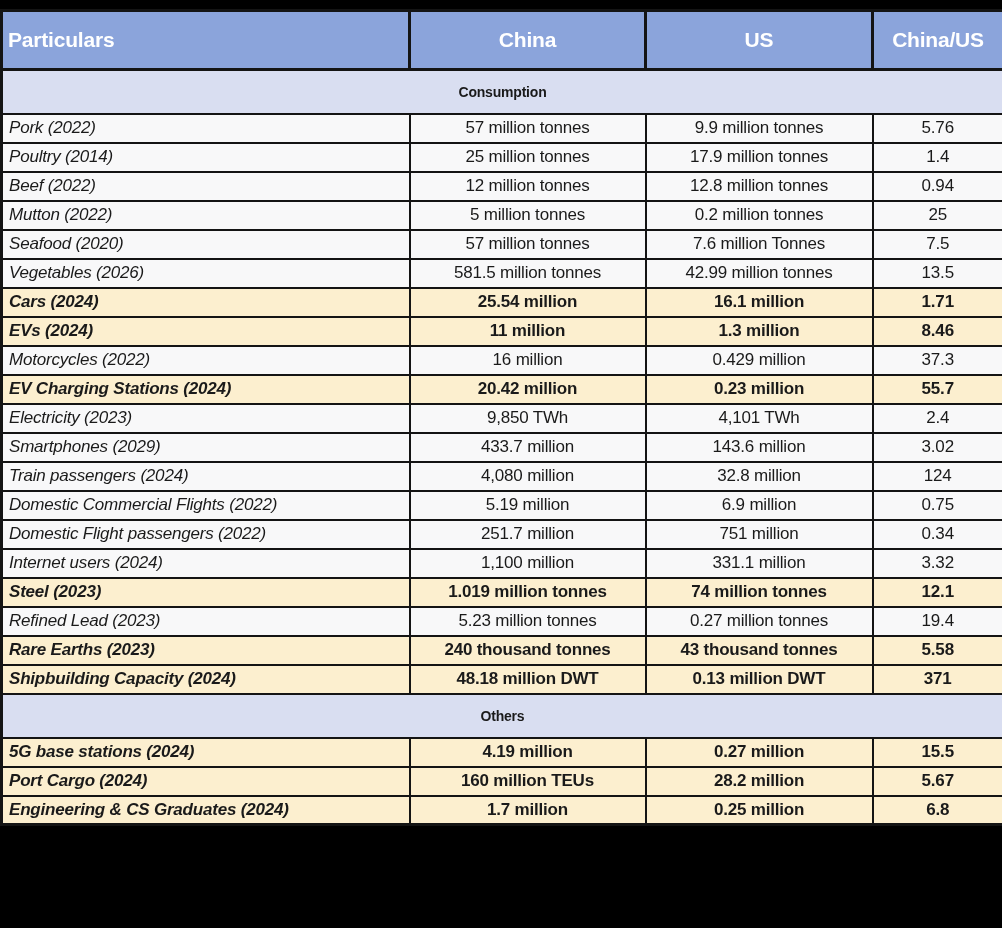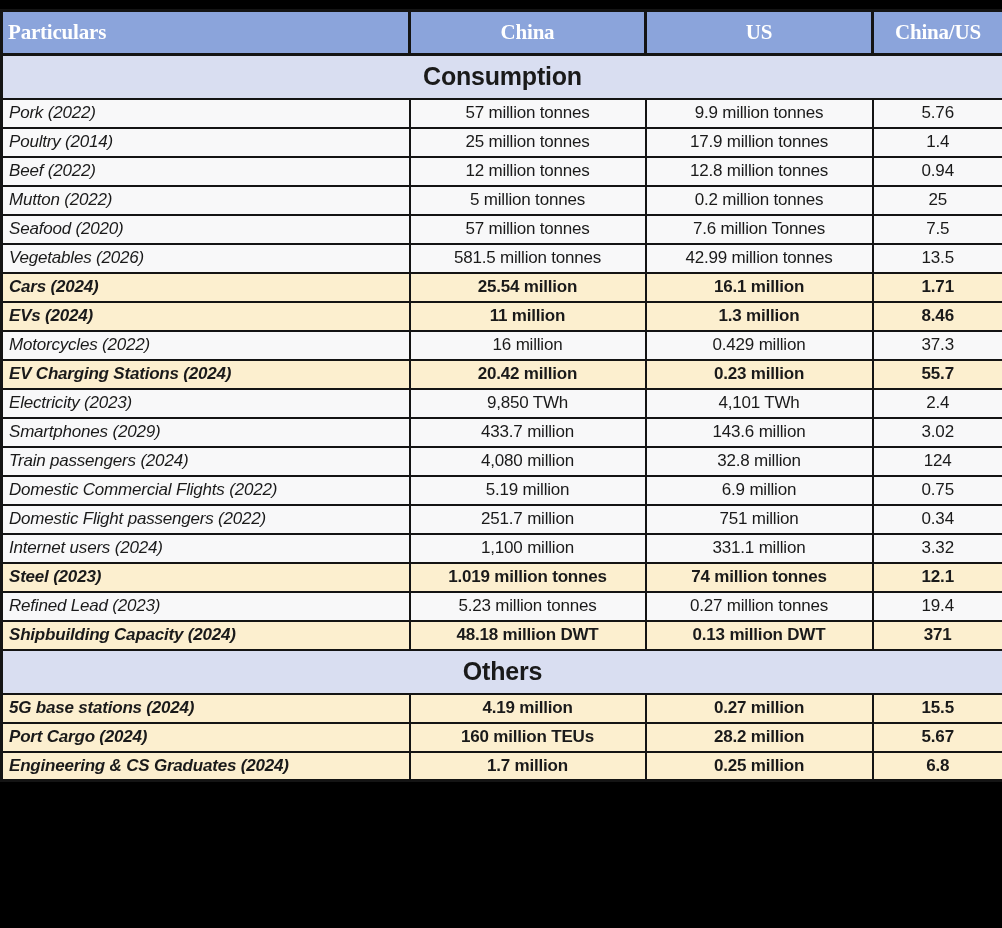--- a/index.html
+++ b/index.html
@@ -37,33 +37,32 @@
     letter-spacing: -0.2px;
   }
   table.cmp th {
     background: var(--headerBg);
     color: var(--headerText);
     font-weight: bold;
     font-size: 21px;
     height: 36px;
     border: 3px solid var(--border);
     text-align: center;
-    padding: 8px 2px;
-    font-family: Liberation Serif, serif;
+    padding: 16px 2px;
   }
   table.cmp th.first {
     text-align: left;
     padding-left: 5px;
   }
   tr.section-row td {
     background: var(--sectionBg);
     color: var(--text);
     text-align: center;
     font-weight: bold;
-    font-size: 25px;
+    font-size: 14px;
     height: 44px;
     border-top: 2px solid var(--border);
     border-bottom: 2px solid var(--border);
     border-left: 3px solid var(--border);
     border-right: 3px solid var(--border);
     padding: 0;
   }
   tr.data-row td {
     height: 29px;
     border: 2px solid var(--border);
@@ -212,20 +211,26 @@
           <td class="cell-value">74 million tonnes</td>
           <td class="cell-value">12.1</td>
         </tr>
         <tr class="data-row">
           <td class="cell-label">Refined Lead (2023)</td>
           <td class="cell-value">5.23 million tonnes</td>
           <td class="cell-value">0.27 million tonnes</td>
           <td class="cell-value">19.4</td>
         </tr>
         <tr class="data-row highlight">
+          <td class="cell-label">Rare Earths (2023)</td>
+          <td class="cell-value">240 thousand tonnes</td>
+          <td class="cell-value">43 thousand tonnes</td>
+          <td class="cell-value">5.58</td>
+        </tr>
+        <tr class="data-row highlight">
           <td class="cell-label">Shipbuilding Capacity (2024)</td>
           <td class="cell-value">48.18 million DWT</td>
           <td class="cell-value">0.13 million DWT</td>
           <td class="cell-value">371</td>
         </tr>
         <tr class="section-row">
           <td colspan="4">Others</td>
         </tr>
         <tr class="data-row highlight">
           <td class="cell-label">5G base stations (2024)</td>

-=-=-=-=-

Problem to work on
From the first line to the last, return the material above exactly, apart from the pictures.

Answer box
--- a/index.html
+++ b/index.html
@@ -37,33 +37,32 @@
     letter-spacing: -0.2px;
   }
   table.cmp th {
     background: var(--headerBg);
     color: var(--headerText);
     font-weight: bold;
     font-size: 21px;
     height: 36px;
     border: 3px solid var(--border);
     text-align: center;
-    padding: 8px 2px;
-    font-family: Liberation Serif, serif;
+    padding: 16px 2px;
   }
   table.cmp th.first {
     text-align: left;
     padding-left: 5px;
   }
   tr.section-row td {
     background: var(--sectionBg);
     color: var(--text);
     text-align: center;
     font-weight: bold;
-    font-size: 25px;
+    font-size: 14px;
     height: 44px;
     border-top: 2px solid var(--border);
     border-bottom: 2px solid var(--border);
     border-left: 3px solid var(--border);
     border-right: 3px solid var(--border);
     padding: 0;
   }
   tr.data-row td {
     height: 29px;
     border: 2px solid var(--border);
@@ -212,20 +211,26 @@
           <td class="cell-value">74 million tonnes</td>
           <td class="cell-value">12.1</td>
         </tr>
         <tr class="data-row">
           <td class="cell-label">Refined Lead (2023)</td>
           <td class="cell-value">5.23 million tonnes</td>
           <td class="cell-value">0.27 million tonnes</td>
           <td class="cell-value">19.4</td>
         </tr>
         <tr class="data-row highlight">
+          <td class="cell-label">Rare Earths (2023)</td>
+          <td class="cell-value">240 thousand tonnes</td>
+          <td class="cell-value">43 thousand tonnes</td>
+          <td class="cell-value">5.58</td>
+        </tr>
+        <tr class="data-row highlight">
           <td class="cell-label">Shipbuilding Capacity (2024)</td>
           <td class="cell-value">48.18 million DWT</td>
           <td class="cell-value">0.13 million DWT</td>
           <td class="cell-value">371</td>
         </tr>
         <tr class="section-row">
           <td colspan="4">Others</td>
         </tr>
         <tr class="data-row highlight">
           <td class="cell-label">5G base stations (2024)</td>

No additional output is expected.